« Ici, tout le monde fume »: dans les lycées français, la tentation du cannabis

Assis sur un scooter avec deux amis en face de son lycée parisien, Karim se cache pour moudre l’herbe de cannabis entre ses mains. "C’est compliqué la rentrée, alors il faut bien décompresser", glisse l’adolescent de 16 ans.

Un geste devenu presque banal en France où les jeunes restent les premiers consommateurs de cannabis en Europe, malgré les timides avancées de la prévention en milieu scolaire.

Il est 09h45. Leurs nouveaux emplois du temps à peine découverts, Karim et ses copains (tous les prénoms ont été changés) sont sortis de l’établissement pour se rouler un joint.

Pour Gaétan, 15 ans, c’est le premier pétard "depuis un mois et demi". Pendant ses vacances "en famille", il n’a rien consommé, assure-t-il derrière ses lunettes rondes. Un sevrage en décalage avec son rythme l’année passée: "30 joints par semaine. On fumait beaucoup aux pauses, des fois le midi, on ne mangeait même pas".

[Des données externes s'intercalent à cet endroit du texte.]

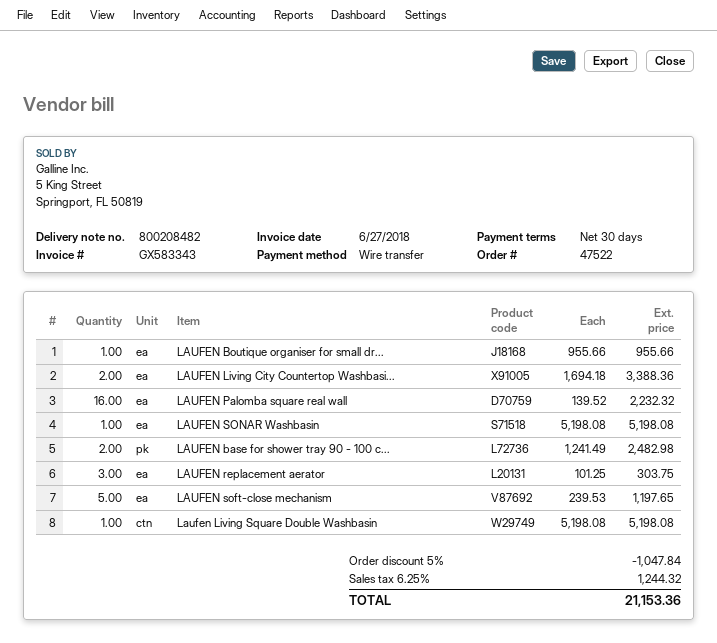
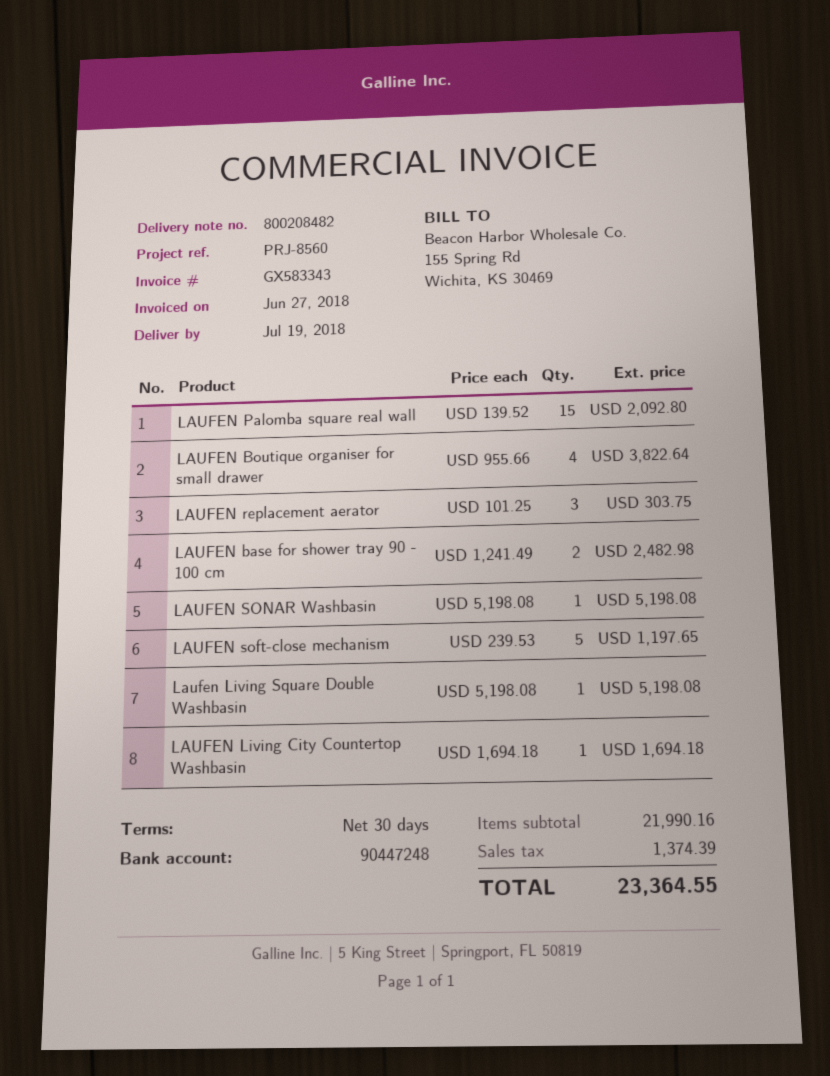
LAUFEN Boutique organiser for small dr...: 1 x 955.66 = 955.66 -> 4 x 955.66 = 3822.64
LAUFEN Living City Countertop Washbasi...: 2 x 1694.18 = 3388.36 -> 1 x 1694.18 = 1694.18
LAUFEN Palomba square real wall: 16 x 139.52 = 2232.32 -> 15 x 139.52 = 2092.80
discount: 5% = 1047.84 -> none
tax: 1244.32 -> 1374.39
total: 21153.36 -> 23364.55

"Le lycée te conditionne à bédave (fumer, ndlr), parce que tu côtoies plus de jeunes qui sont là-dedans", estime ce garçon à la moustache juvénile. Son premier joint, c’était à 12-13 ans, "pour faire comme tout le monde".

Depuis, Gaétan s’est habitué à suivre parfois des cours avec une concentration altérée. "L’Histoire, tu peux faire genre tu suis, être actif, mais en maths laisse tomber", confesse-t-il, en s’inquiétant du bac nouvelle formule, l’examen sanctionnant la fin des études secondaires, qu’il va inaugurer l’année prochaine et qui prendra en compte le contrôle continu.

"Avec le contrôle continu, va pas falloir être opérationnel juste aux examens…".

Alors, cette année, "je vais arrêter, c’est sûr", promet-il. Une résolution qui pourrait s’avérer difficile à appliquer.

– Progrès de la prévention –

Consciente de l’enjeu, les services de l’Éducation nationale ont mis en place des actions au lycée pour contrer cet effet d’entraînement et le mimétisme qui peuvent pousser des lycéens vers le cannabis.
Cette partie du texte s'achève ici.